#### Required work:
Every line in the data below from the one containing "Belle I Love You Bracelet: 6 -> none" down to the one containing "229.00 = 458.00", both included, must be retyped exactly; no other line is to appear.

=-=-=

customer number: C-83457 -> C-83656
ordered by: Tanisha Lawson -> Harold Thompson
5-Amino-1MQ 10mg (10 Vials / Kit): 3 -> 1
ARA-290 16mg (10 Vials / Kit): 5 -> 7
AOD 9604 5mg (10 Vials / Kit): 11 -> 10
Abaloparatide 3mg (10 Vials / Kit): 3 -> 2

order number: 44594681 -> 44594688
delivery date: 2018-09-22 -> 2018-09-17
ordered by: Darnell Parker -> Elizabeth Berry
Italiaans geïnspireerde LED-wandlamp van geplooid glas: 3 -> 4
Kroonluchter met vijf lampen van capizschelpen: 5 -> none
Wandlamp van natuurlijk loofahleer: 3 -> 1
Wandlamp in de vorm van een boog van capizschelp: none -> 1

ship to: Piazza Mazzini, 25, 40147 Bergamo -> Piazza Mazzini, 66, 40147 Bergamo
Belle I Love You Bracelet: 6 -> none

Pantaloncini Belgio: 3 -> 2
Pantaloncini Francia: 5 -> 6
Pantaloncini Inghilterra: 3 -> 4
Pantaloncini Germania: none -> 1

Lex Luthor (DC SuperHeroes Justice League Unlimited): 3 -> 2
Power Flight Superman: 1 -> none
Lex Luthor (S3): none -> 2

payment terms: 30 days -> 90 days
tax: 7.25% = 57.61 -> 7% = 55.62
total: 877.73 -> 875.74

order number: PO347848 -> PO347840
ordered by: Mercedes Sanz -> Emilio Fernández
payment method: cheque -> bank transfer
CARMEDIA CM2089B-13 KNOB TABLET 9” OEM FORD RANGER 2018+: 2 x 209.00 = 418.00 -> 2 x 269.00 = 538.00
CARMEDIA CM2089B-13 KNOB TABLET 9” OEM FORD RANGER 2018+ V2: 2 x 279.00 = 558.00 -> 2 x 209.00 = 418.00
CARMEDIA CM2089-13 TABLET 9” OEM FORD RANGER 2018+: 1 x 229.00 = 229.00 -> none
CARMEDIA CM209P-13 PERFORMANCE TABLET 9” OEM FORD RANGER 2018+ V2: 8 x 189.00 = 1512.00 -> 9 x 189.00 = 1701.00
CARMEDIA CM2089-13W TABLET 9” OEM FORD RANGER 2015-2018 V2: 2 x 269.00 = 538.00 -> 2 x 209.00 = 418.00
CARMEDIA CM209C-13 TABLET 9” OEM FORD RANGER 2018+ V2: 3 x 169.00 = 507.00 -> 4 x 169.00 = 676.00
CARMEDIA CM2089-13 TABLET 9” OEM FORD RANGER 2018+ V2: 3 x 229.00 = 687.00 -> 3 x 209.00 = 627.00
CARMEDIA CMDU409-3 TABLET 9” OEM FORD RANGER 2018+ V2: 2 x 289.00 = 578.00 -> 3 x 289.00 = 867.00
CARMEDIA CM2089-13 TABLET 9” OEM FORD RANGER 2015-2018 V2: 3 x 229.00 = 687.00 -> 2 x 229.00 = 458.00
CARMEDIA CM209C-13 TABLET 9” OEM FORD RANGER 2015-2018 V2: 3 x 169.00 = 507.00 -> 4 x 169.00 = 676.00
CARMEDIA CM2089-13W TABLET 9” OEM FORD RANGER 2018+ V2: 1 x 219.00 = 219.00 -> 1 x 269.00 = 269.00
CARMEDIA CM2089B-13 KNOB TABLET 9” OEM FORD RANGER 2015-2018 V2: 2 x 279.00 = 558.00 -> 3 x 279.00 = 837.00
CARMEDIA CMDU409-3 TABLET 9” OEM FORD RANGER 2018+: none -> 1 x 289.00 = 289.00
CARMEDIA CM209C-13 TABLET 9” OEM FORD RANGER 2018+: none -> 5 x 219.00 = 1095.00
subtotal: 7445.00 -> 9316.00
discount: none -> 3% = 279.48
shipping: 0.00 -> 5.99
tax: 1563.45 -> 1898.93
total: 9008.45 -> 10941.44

=-=-=

#### Exercise output:
Belle I Love You Bracelet: 6 -> none

Pantaloncini Belgio: 3 -> 2
Pantaloncini Francia: 5 -> 6
Pantaloncini Inghilterra: 3 -> 4
Pantaloncini Germania: none -> 1

Lex Luthor (DC SuperHeroes Justice League Unlimited): 3 -> 2
Power Flight Superman: 1 -> none
Lex Luthor (S3): none -> 2

payment terms: 30 days -> 90 days
tax: 7.25% = 57.61 -> 7% = 55.62
total: 877.73 -> 875.74

order number: PO347848 -> PO347840
ordered by: Mercedes Sanz -> Emilio Fernández
payment method: cheque -> bank transfer
CARMEDIA CM2089B-13 KNOB TABLET 9” OEM FORD RANGER 2018+: 2 x 209.00 = 418.00 -> 2 x 269.00 = 538.00
CARMEDIA CM2089B-13 KNOB TABLET 9” OEM FORD RANGER 2018+ V2: 2 x 279.00 = 558.00 -> 2 x 209.00 = 418.00
CARMEDIA CM2089-13 TABLET 9” OEM FORD RANGER 2018+: 1 x 229.00 = 229.00 -> none
CARMEDIA CM209P-13 PERFORMANCE TABLET 9” OEM FORD RANGER 2018+ V2: 8 x 189.00 = 1512.00 -> 9 x 189.00 = 1701.00
CARMEDIA CM2089-13W TABLET 9” OEM FORD RANGER 2015-2018 V2: 2 x 269.00 = 538.00 -> 2 x 209.00 = 418.00
CARMEDIA CM209C-13 TABLET 9” OEM FORD RANGER 2018+ V2: 3 x 169.00 = 507.00 -> 4 x 169.00 = 676.00
CARMEDIA CM2089-13 TABLET 9” OEM FORD RANGER 2018+ V2: 3 x 229.00 = 687.00 -> 3 x 209.00 = 627.00
CARMEDIA CMDU409-3 TABLET 9” OEM FORD RANGER 2018+ V2: 2 x 289.00 = 578.00 -> 3 x 289.00 = 867.00
CARMEDIA CM2089-13 TABLET 9” OEM FORD RANGER 2015-2018 V2: 3 x 229.00 = 687.00 -> 2 x 229.00 = 458.00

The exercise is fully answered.